A Field of Future Buddahs Waiting to Bloom

by John Daimõku Kingham

The monk asked Layman Vimalakirti, “Where is this place of awakening?” (The Vimalakirti Nirdesa Sutra)

It began in one of the most inhospitable places on earth. I was feeding lunch inside the Hardee Correctional Institution Close Management (CM) cellblock where I had been assigned to live for an indefinite term for possession of weapons, along with 224 others deemed too violent or mentally unstable for Open Population. The June heat raised the level of
frustration while the humidity ensured long sweaty days inside the 7’x10’ concrete boxes.

As the only white “runaround” I heard every imaginable racial slur and obscenity hurled my way by those still stranded “behind the door.” That day I was roaring back, hot and furious, when I found myself looking down at the whole drama, my face purple red and contorted, shouting at the faces pressed to cell doors as they joined the vile chorus, and I had an epiphany: I was a 35 year old and had not one good thing to show for it. I couldn’t control myself, much less help anyone else.

Over the next few weeks, I returned to this late at night as I mopped the sleeping quads. I had no spiritual inclinations by then, having jettisoned Christianity after my parents’ messy divorce, but I knew my heart was twisted and dry. I’d read the “dope dharma” of Kerouac and Ginsburg as a teen, along with Suzuki’s Zen Mind, Beginner’s Mind, so I thought that I might be able to do Zen meditation unsupervised. Maybe it would help me when I returned to Open Population. I’d had enough of CM. 

I met David Wood a few months later and discovered that he also hoped to practice Zen, but was leery of our gruff Baptist prison chaplain. We met with him in July 1997 and learned that we would need a sponsor before our group would be allowed to meet, so I wrote every Buddhist group I could find in Florida. Four of them told me, “Great idea—good luck!” But Mitch Doshin, Cantor of Southern Palm Zen Group, gave me my first lesson with his simple response: “How can I help?”

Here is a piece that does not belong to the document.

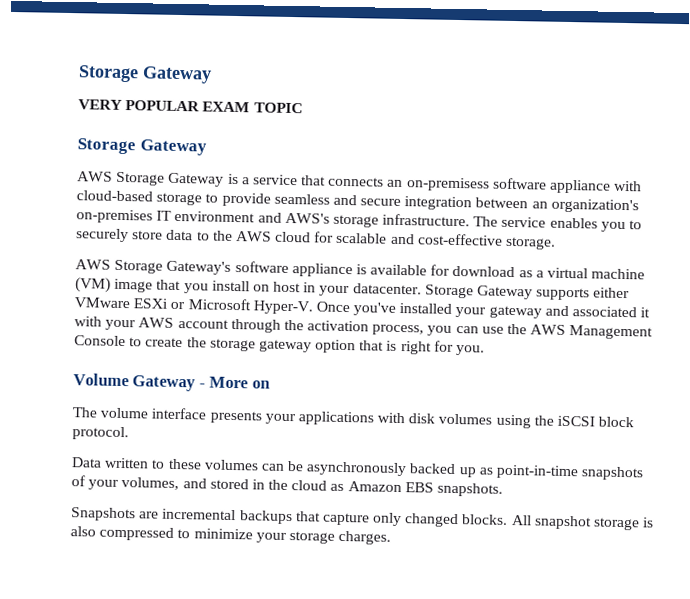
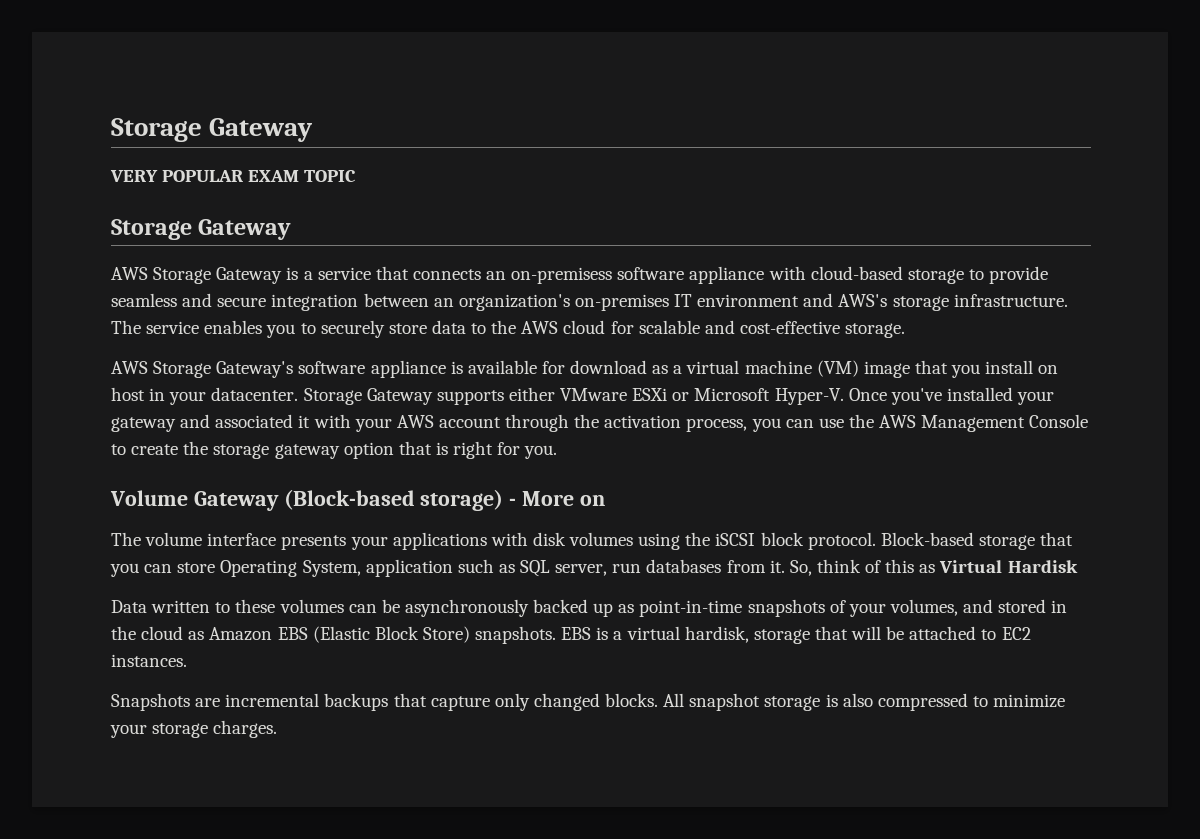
(197, 383) none -> [283,489,504,511] (Block-based storage)
(129, 433) none -> [880,532,1074,550] [110,559,1078,577] Block-based storage that you can store Operating System, application such as SQL server, run databases from it. So, think of this as Virtual Hardisk
[437,482,504,497] snapshots. -> [312,626,1031,644] [111,654,187,667] (Elastic Block Store) snapshots. EBS is a virtual hardisk, storage that will be attached to EC2 instances.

For the next 10 years he drove up every three weeks from Boca Raton—an eight hour round trip—to lead services and teach. We gained weekly services and held daylong meditation retreats on our holy days. Our community, the Blue Lotus Sangha, drew its name from the hundreds of men walking the yard—a field of future buddhas waiting to bloom. David and I took our layman’s vows in December 1998, and while our group rarely exceeded 20 men, transfers spread them all over Florida’s 60-prison network, where many of them stayed with their practice. Today, Southern Palm sends volunteers into nine prisons and a monthly newsletter reaches hundreds more.

I set out to create a space for authentic practice for myself, but truly sacred space does not respect walls and barriers. We welcome all who seek peace in a place that tests that intention constantly. One of the gifts of practicing community is to be able to extend refuge to those who have left traditional religions, wounded by judgement they could not bear, but still in need of spiritual fulfillment.

I, too, came full circle after five years of practice. Our local Catholics had recruited me to provide organ accompaniment for their Mass. I agreed, as long as they understood that I didn’t believe in any of it. However, my curiosity and my desire to learn how to make the Mass more beautiful pulled me in, and exposure to the Catholic Worker movement kept me there. I found that all of my adolescent anti-Catholic prejudices had no basis in fact; moreover, this church had convincing answers for the big questions which had troubled me. I came to see a way to practice that would respect both traditions, and some four months after I took my monk’s vows in 2002, I was received into the Catholic church, becoming the first Catholic in my family in more than 50 years. “They” became “us.” 

When my Evangelical friends ask why I’m still meditating, I just smile and say, “Zen keeps me sane and the church gives me hope for the future.” The simple intention to create that space, for the sake of all beings, led me to a place I could never have imagined when I began.

This article was published in the Summer 2017 issue of Living Peace.